#### Exercise objective
Take from the material every line containing the string "cell" and copy it.
***
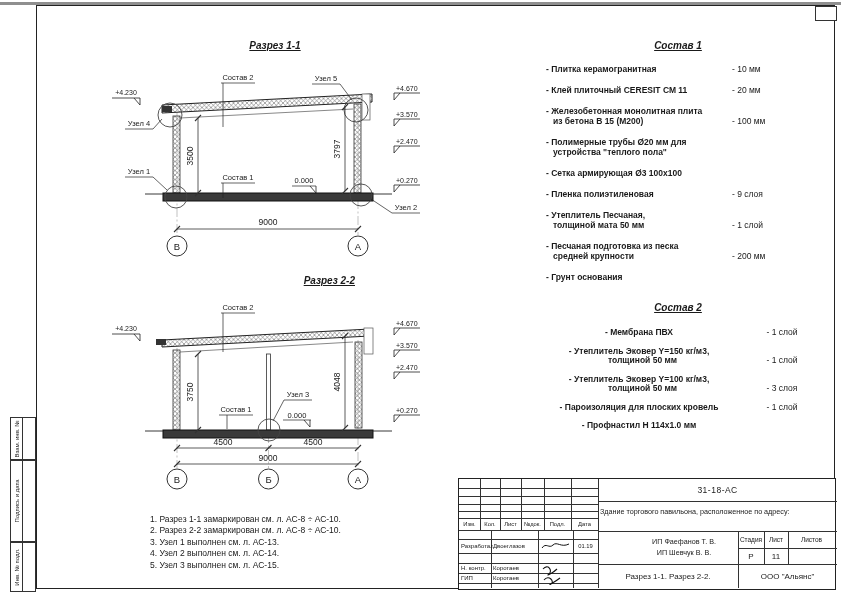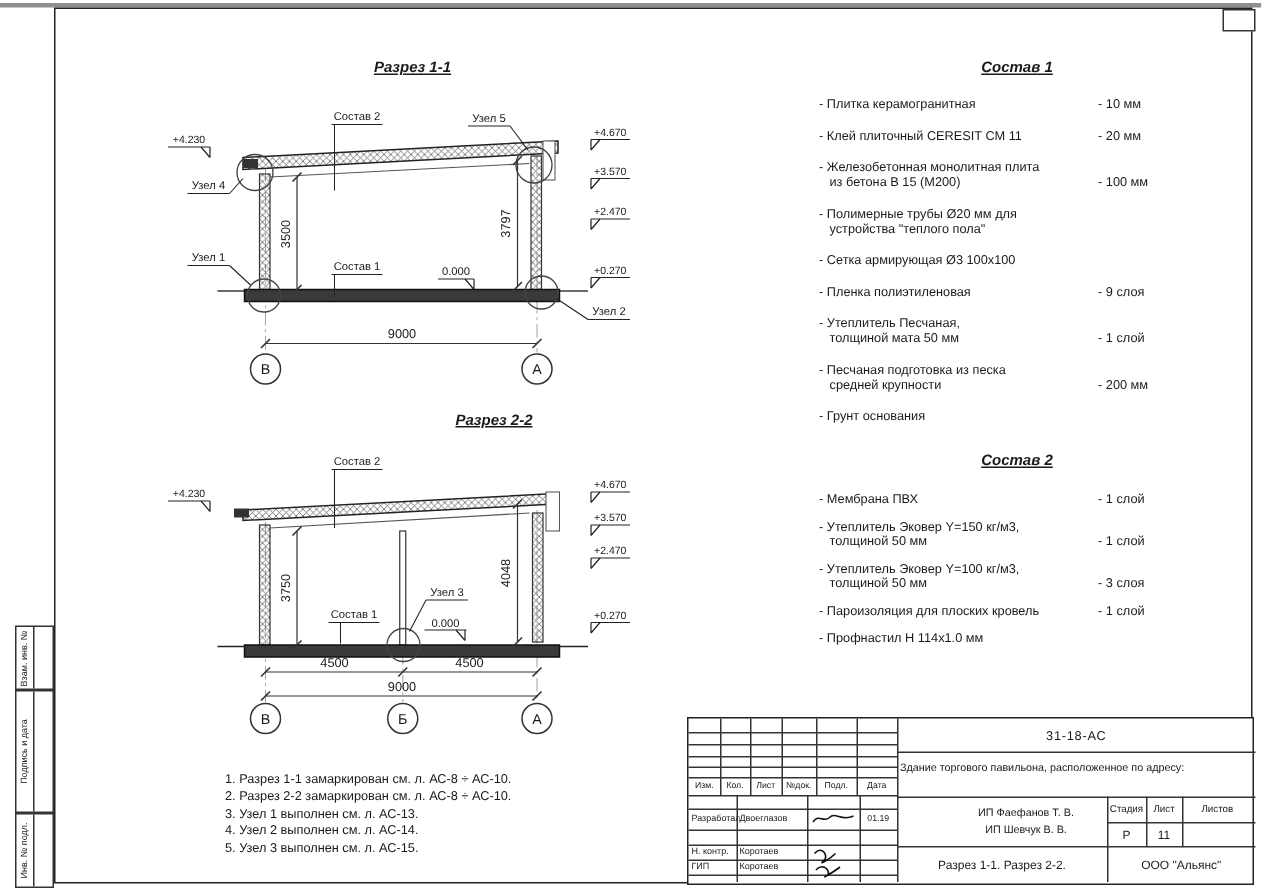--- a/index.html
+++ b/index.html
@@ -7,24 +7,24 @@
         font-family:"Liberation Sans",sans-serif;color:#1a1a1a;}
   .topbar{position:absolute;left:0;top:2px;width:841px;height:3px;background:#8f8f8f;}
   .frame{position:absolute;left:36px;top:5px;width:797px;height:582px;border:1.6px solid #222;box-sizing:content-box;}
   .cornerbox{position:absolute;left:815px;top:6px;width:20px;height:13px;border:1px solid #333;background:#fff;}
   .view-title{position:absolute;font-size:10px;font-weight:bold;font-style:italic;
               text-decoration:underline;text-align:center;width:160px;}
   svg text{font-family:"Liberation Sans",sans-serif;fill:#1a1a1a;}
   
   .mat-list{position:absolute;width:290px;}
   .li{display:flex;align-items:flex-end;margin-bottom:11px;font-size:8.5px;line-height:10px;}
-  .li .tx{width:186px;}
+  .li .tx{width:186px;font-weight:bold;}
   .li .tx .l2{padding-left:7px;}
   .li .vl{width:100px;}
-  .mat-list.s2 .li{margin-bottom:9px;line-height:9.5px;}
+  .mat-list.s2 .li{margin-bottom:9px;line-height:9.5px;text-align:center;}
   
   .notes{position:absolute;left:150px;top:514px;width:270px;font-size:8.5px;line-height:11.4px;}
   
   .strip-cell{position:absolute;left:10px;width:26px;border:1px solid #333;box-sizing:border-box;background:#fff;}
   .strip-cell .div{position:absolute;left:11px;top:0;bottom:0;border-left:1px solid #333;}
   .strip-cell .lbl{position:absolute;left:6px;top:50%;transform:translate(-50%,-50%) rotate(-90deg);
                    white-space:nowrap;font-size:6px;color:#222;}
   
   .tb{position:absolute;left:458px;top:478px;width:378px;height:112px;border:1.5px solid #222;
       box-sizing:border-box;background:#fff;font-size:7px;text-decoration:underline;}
***
#### Output for this exercise
   .strip-cell{position:absolute;left:10px;width:26px;border:1px solid #333;box-sizing:border-box;background:#fff;}
   .strip-cell .div{position:absolute;left:11px;top:0;bottom:0;border-left:1px solid #333;}
   .strip-cell .lbl{position:absolute;left:6px;top:50%;transform:translate(-50%,-50%) rotate(-90deg);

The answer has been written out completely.